Please forgive me, I never meant to hurt you. Truer words were never spoken, or in this case, unspoken. Unfortunately, unspoken translates into unheard, as in my true feelings are unheard, internalized to the detriment of the desired audience. But in this particular case, the offense is not perceived by the intended victim, or at least not perceived on a conscience level. I go on, or off, to another venue, space, location or time space continuum, aware and sometimes unaware of the devastation I leave in my odorous wake. Some call it crop dusting, others call it like they see it and point out the fact that I have launched several heavier-than-air butt missiles in most of the hallways and again on the trade show floor (extensively) of the Connecticut Convention Center in Hartford.

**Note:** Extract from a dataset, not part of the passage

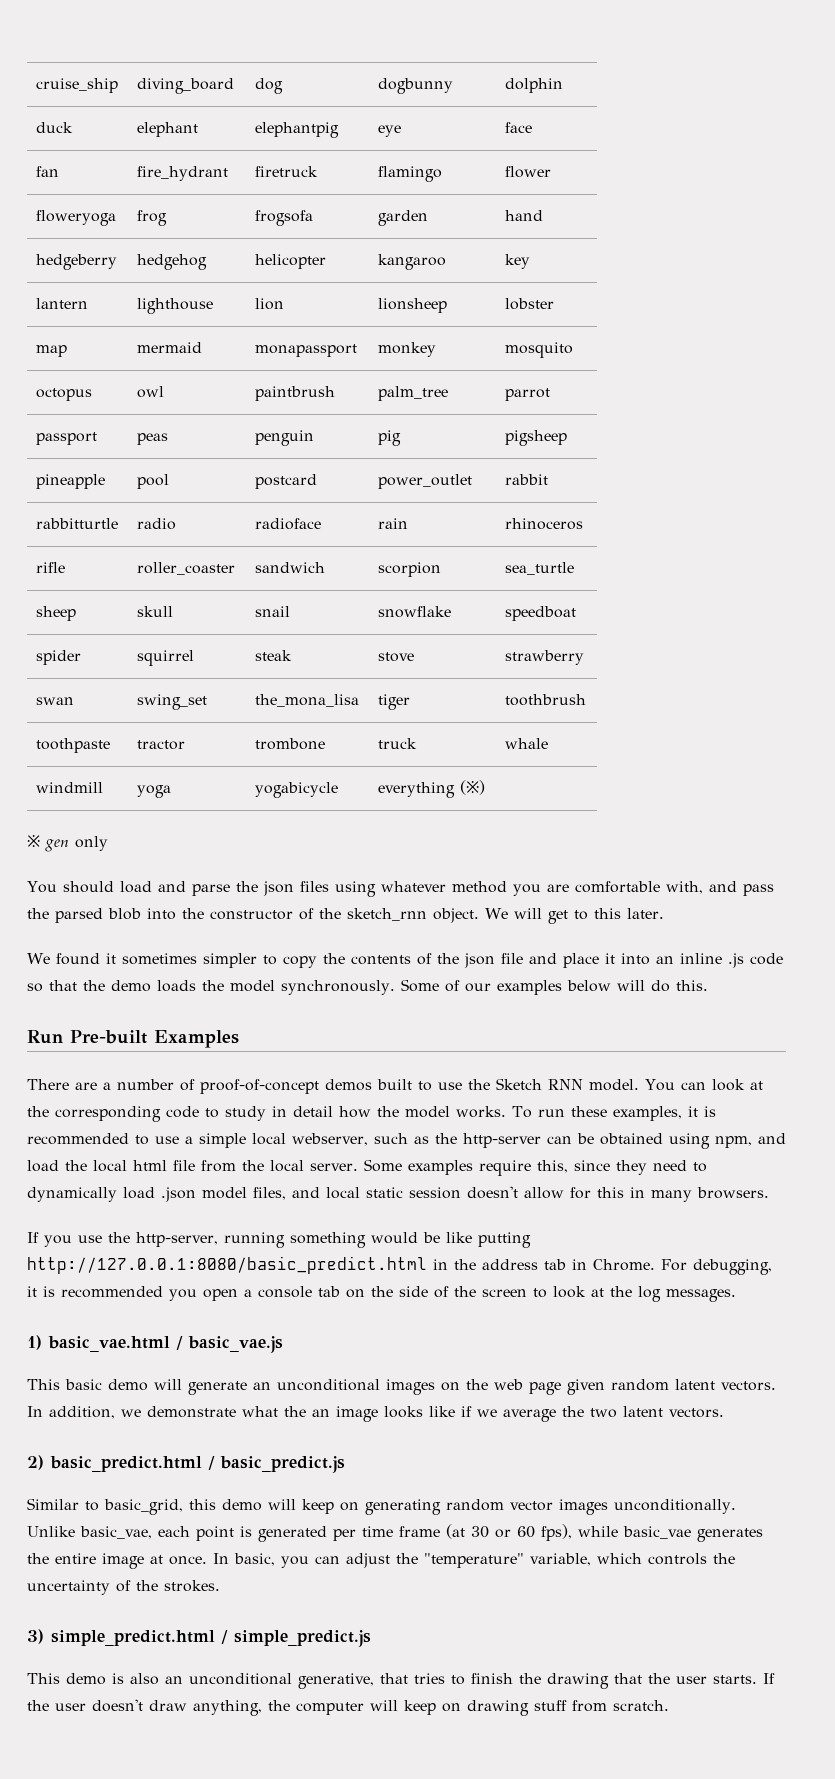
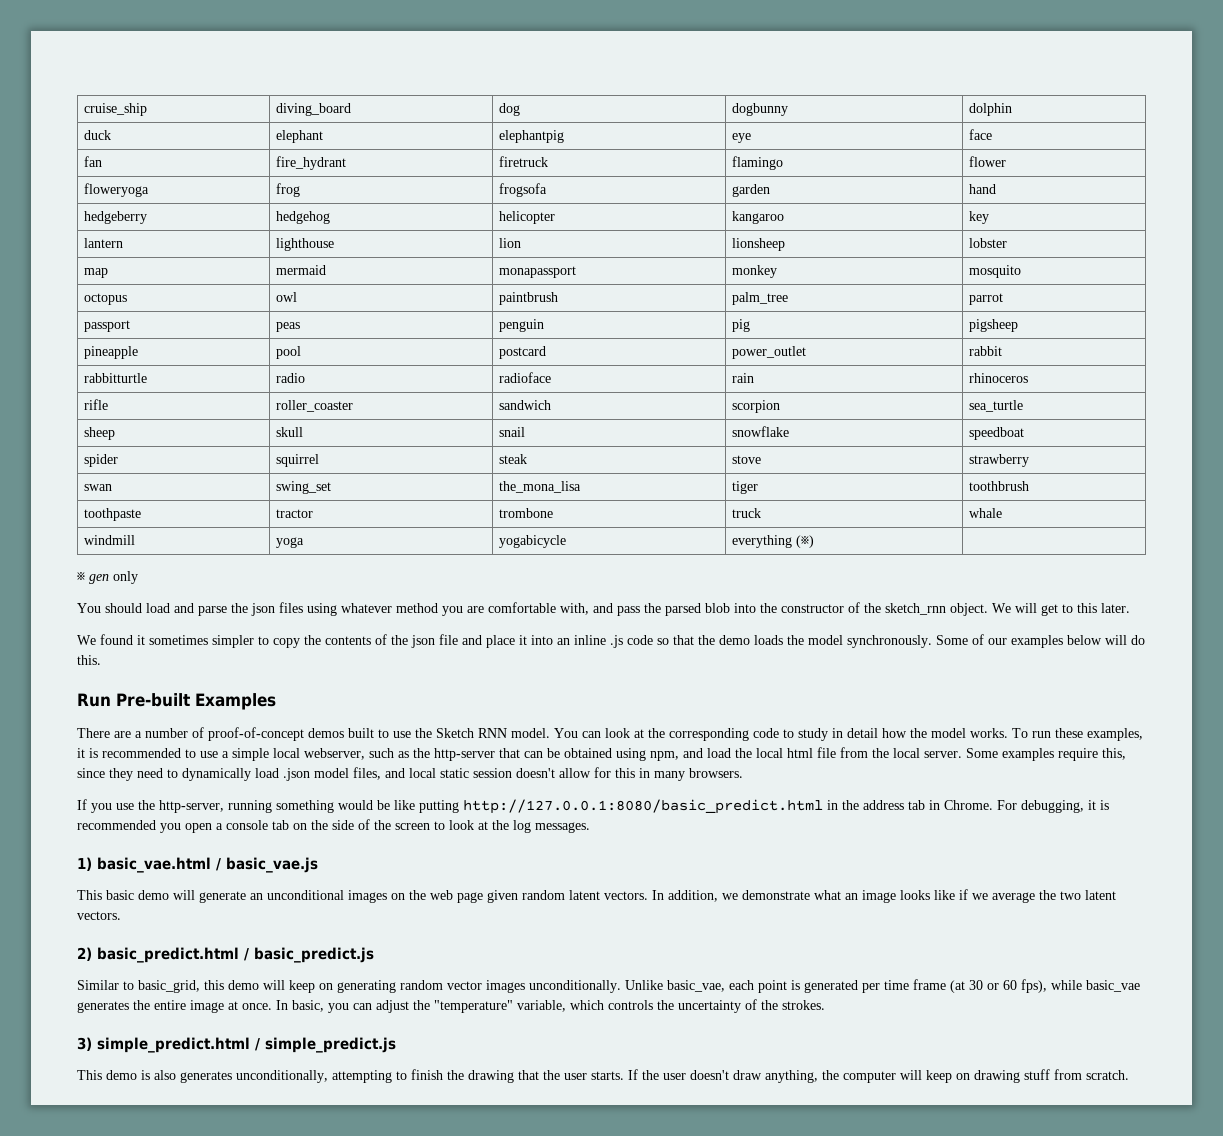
(541, 1140) none -> [499,748,520,758] that
[284,1406,306,1417] the -> (841, 895) none
[165,1673,445,1689] an unconditional generative, that tries -> [180,1070,392,1083] generates unconditionally, attempting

I blame the porters that they serve in the City Steam Brewery right below our hotel. I also blame numerous fish sandwiches, chowders, Buffalo chicken wings with the blue cheese dressing, and those Rueben Knockers that the bartender was able to scare up on Tuesday night at that smelly pub on Pratt St.
Is it my fault? Dunno. I apologized internally didn’t I? Admission of guilt automatically labels me the bad guy, but in my defense, I had to do it. Keeping that evil inside of me would kill me for sure, and if there is one thing I know more than anything else, it’s that this world needs me, maybe a little bit more than I need it. I have to let some things go.